I may have already hinted at my “real world” approach to client file disposition above. We in attorney disciplinary circles often get accused of “living in ivory towers.” Ever the pragmatist, I can only tell you what I think makes sense. Prophalactically, do two things. First, start following today’s prevailing wisdom on returning files, regardless of when you plan to retire. Every file you return now is one less you have to worry about returning at the end of your career. Second, develop a written file retention and destruction policy that you share with clients either in a written fee agreement or at some other time during the representation. It doesn’t have to be a specimen of great drafting acumen. You know your clients and your practice better than anyone. Draft a policy that makes sense knowing what you know. Think about the type of law you practice and where you practice it. Also, consider the type of documents that are in your typical client file. Explain your file retention and destruction policy to your clients and document their understanding of it with their signature or initials. If you recently developed a policy, you can still notify pre-policy clients and have them agree to it by sending them a letter or email attachment. Finally, stick to your policy! Set aside time each year to cull files from storage.

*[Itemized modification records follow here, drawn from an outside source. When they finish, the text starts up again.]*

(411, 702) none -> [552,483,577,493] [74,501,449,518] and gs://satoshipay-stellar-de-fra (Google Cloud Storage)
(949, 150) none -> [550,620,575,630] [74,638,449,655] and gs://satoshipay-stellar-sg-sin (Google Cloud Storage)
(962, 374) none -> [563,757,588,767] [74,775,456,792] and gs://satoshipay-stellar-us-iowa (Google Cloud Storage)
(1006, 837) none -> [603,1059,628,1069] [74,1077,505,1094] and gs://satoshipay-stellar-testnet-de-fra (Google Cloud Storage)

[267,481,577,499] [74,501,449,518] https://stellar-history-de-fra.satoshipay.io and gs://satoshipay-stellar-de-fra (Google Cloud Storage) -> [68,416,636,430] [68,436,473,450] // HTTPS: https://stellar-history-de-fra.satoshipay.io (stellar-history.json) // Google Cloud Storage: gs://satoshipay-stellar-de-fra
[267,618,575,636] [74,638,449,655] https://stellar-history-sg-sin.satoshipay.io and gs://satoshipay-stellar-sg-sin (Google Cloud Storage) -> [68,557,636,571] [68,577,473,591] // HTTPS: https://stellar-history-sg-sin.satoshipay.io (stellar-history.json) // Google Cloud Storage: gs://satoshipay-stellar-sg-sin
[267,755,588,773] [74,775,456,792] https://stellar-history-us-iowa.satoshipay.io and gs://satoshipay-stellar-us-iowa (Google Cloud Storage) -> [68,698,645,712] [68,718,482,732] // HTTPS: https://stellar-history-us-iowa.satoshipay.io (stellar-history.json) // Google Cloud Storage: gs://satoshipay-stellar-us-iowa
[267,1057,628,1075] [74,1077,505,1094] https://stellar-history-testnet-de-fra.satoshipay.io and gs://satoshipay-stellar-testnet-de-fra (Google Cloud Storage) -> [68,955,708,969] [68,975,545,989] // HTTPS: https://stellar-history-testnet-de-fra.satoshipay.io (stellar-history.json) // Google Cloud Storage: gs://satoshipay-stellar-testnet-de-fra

If you did not have a client file retention and destruction policy and are dealing with a mountain of old client files, you must consider your resources, clientele and practice. Where you practiced could make a difference. Big cities tend to have a more transient population, making locating clients from long ago difficult. In contrast, in rural areas where it may be common to have land pass generationally, you may be able to locate a client from 20 or 30 years ago. As previously discussed, certain practice areas may require that you retain or return legally significant documents. And because you no longer maintain an office or support staff, you may have limited resources. Unfortunately, deciding what to do with old files presents a cost-benefit conundrum. You must assess the likelihood of negative consequences (i.e. malpractice or disciplinary action) from destroying old files without your clients’ express approval.

After analyzing the factors mentioned above, start by picking a date. Using the board’s suggestion, for clients from the last seven years that you practiced, send a letter to those clients’ last known address. In the letter, advise the client of your intent to retire and destroy client files. Give clients time to respond, like 60 or 90 days. Provide a contact phone number or email and advise your clients of the time and process for retrieving files. After the expiration of the stated time, remove legally significant documents from the remaining files and set them aside. Copy or scan any documents that will protect you against malpractice liability, then destroy the files.

For files that date back more than seven years from your last date of active practice, place a notice in a newspaper of general circulation or on your website. As with the letter notice, announce your intent to retire and the date you intend to destroy client files. Give clients a reasonable amount of time to respond and provide contact information to retrieve their files. Once that time expires, you may remove legally significant documents from the remaining files and set those aside. You may copy or scan any documents you think you need for your malpractice liability. For very old files (i.e. 20 to 40 years), you may decide that destruction is more appropriate than expending your resources to review and remove or copy documents from those files. At a minimum, destruction protects client confidences, as the Supreme Court of Ohio recognized as paramount in the Shaver case.12 Destruction is also preferable to leaving old files for your heirs or the Office of Disciplinary Counsel to handle upon your death or incapacity.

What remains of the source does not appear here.